(Revision comparison data)
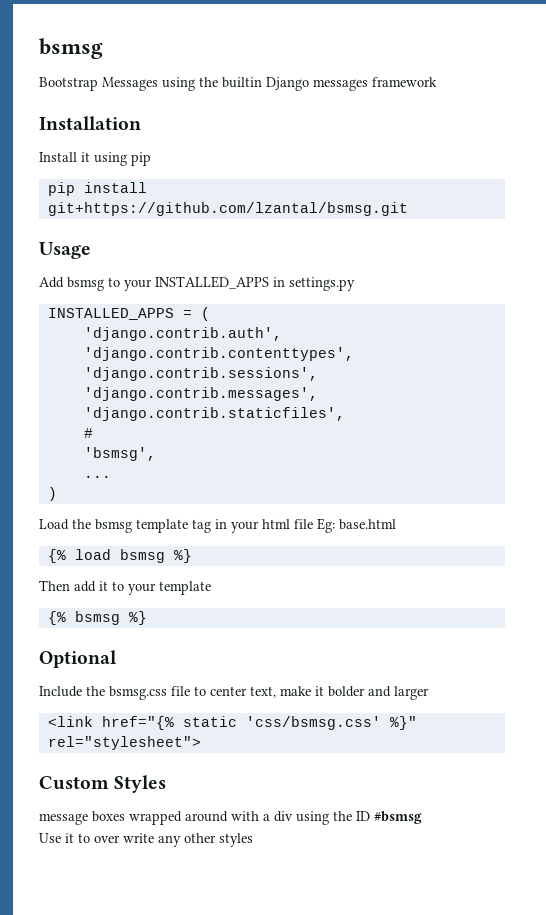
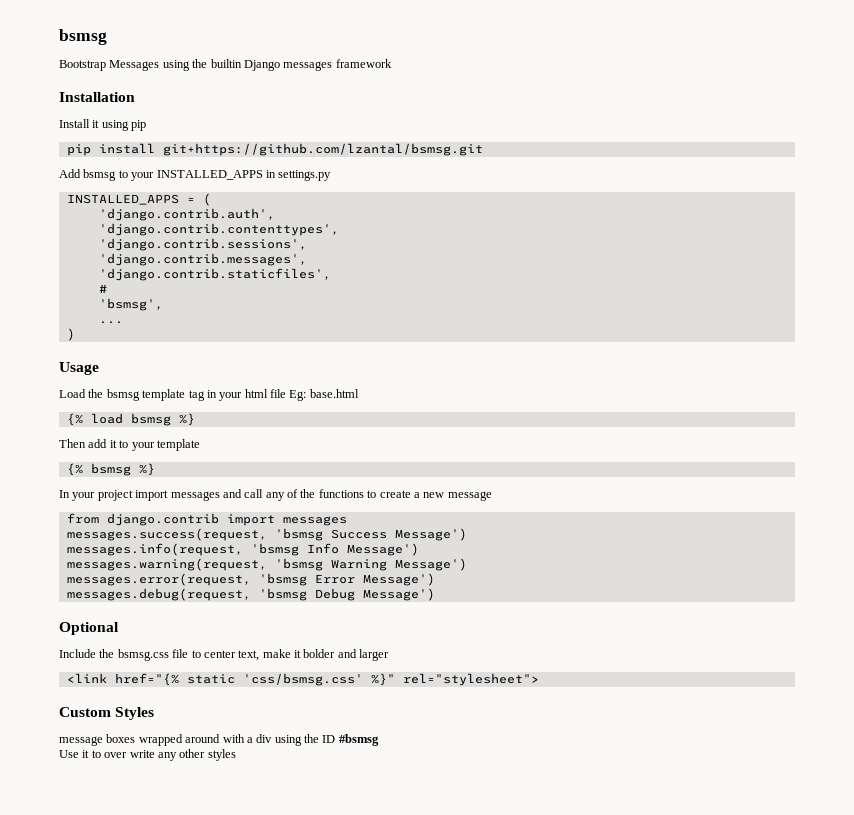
[39,242,91,259] // Usage -> (483, 149) none
(57, 494) none -> [59,362,99,375] // Usage
(147, 618) none -> [59,489,492,501] [66,513,347,526] [66,528,467,541] [66,543,419,556] [66,558,467,571] [66,573,435,586] [66,588,435,601] // In your project import messages and call any of the functions to create a new message // from django.contrib import messages // messages.success(request, 'bsmsg Success Message') // messages.info(request, 'bsmsg Info Message') // messages.warning(request, 'bsmsg Warning Message') // messages.error(request, 'bsmsg Error Message') // messages.debug(request, 'bsmsg Debug Message')

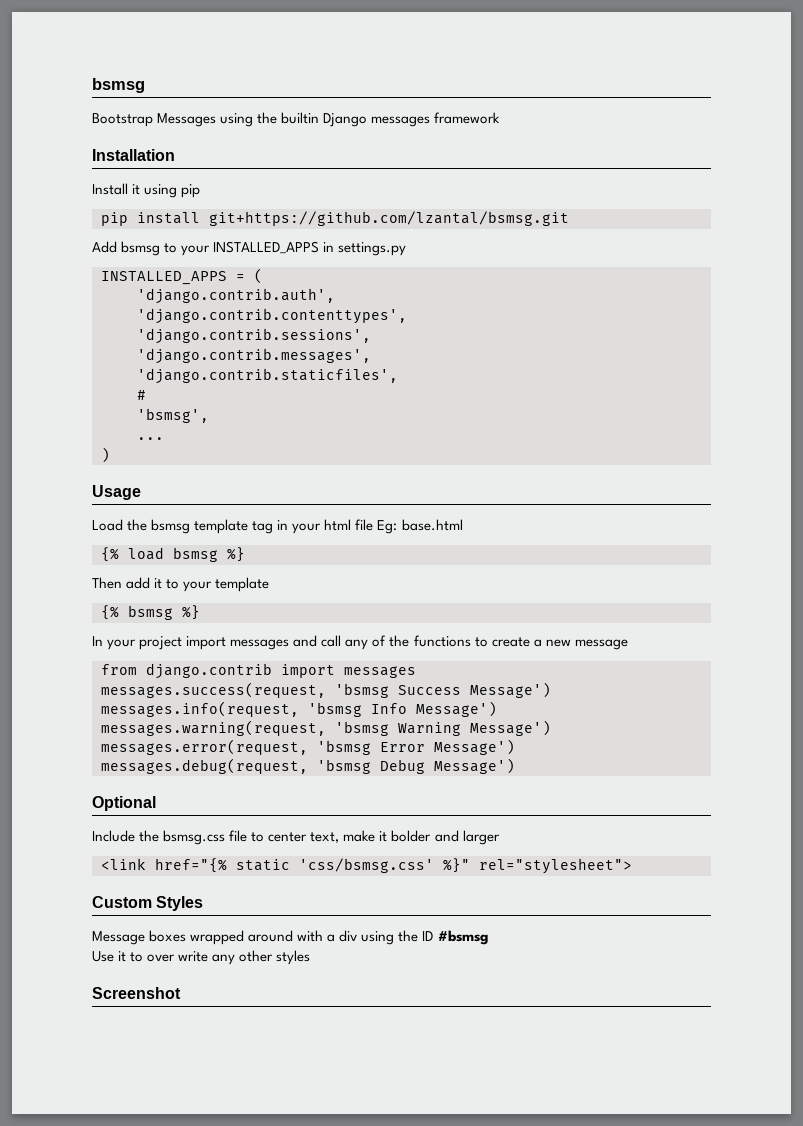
[59,736,103,746] message -> [92,931,145,945] Message
(236, 755) none -> [92,987,181,999] // Screenshot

Your instructions: Search the data above for the string "message". Report every line where it is found.

Answer for this exercise:
(147, 618) none -> [59,489,492,501] [66,513,347,526] [66,528,467,541] [66,543,419,556] [66,558,467,571] [66,573,435,586] [66,588,435,601] // In your project import messages and call any of the functions to create a new message // from django.contrib import messages // messages.success(request, 'bsmsg Success Message') // messages.info(request, 'bsmsg Info Message') // messages.warning(request, 'bsmsg Warning Message') // messages.error(request, 'bsmsg Error Message') // messages.debug(request, 'bsmsg Debug Message')
[59,736,103,746] message -> [92,931,145,945] Message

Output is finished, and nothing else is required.